-- Opening Marker --

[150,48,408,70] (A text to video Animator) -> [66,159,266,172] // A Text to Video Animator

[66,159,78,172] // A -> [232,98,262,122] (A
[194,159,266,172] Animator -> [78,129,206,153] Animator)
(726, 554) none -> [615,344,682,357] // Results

-- Closing Marker --
-- Opening Marker --

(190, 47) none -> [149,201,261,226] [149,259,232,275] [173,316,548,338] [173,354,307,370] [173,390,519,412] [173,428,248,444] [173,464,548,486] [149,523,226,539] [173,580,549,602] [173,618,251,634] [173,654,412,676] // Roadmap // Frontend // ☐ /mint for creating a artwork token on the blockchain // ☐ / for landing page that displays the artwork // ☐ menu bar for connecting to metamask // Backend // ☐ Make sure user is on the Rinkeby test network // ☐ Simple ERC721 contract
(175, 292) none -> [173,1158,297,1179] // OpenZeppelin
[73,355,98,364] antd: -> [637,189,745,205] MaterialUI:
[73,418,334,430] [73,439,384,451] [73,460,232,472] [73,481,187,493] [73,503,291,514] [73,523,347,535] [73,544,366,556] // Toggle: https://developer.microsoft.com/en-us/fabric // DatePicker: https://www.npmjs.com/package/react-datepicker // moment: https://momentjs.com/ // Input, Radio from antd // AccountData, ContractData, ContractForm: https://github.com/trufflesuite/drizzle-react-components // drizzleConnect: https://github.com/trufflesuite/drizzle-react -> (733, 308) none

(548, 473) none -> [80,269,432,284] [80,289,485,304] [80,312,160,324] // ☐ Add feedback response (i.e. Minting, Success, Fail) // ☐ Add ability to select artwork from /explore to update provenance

-- Closing Marker --

Work task
Reproduce verbatim only the segment of the listing bounded by the line containing "[194,159,266,172] Animator ->" and the line containing "(726, 554) none", with both boundary lines included.

Task answer
[194,159,266,172] Animator -> [78,129,206,153] Animator)
(726, 554) none -> [615,344,682,357] // Results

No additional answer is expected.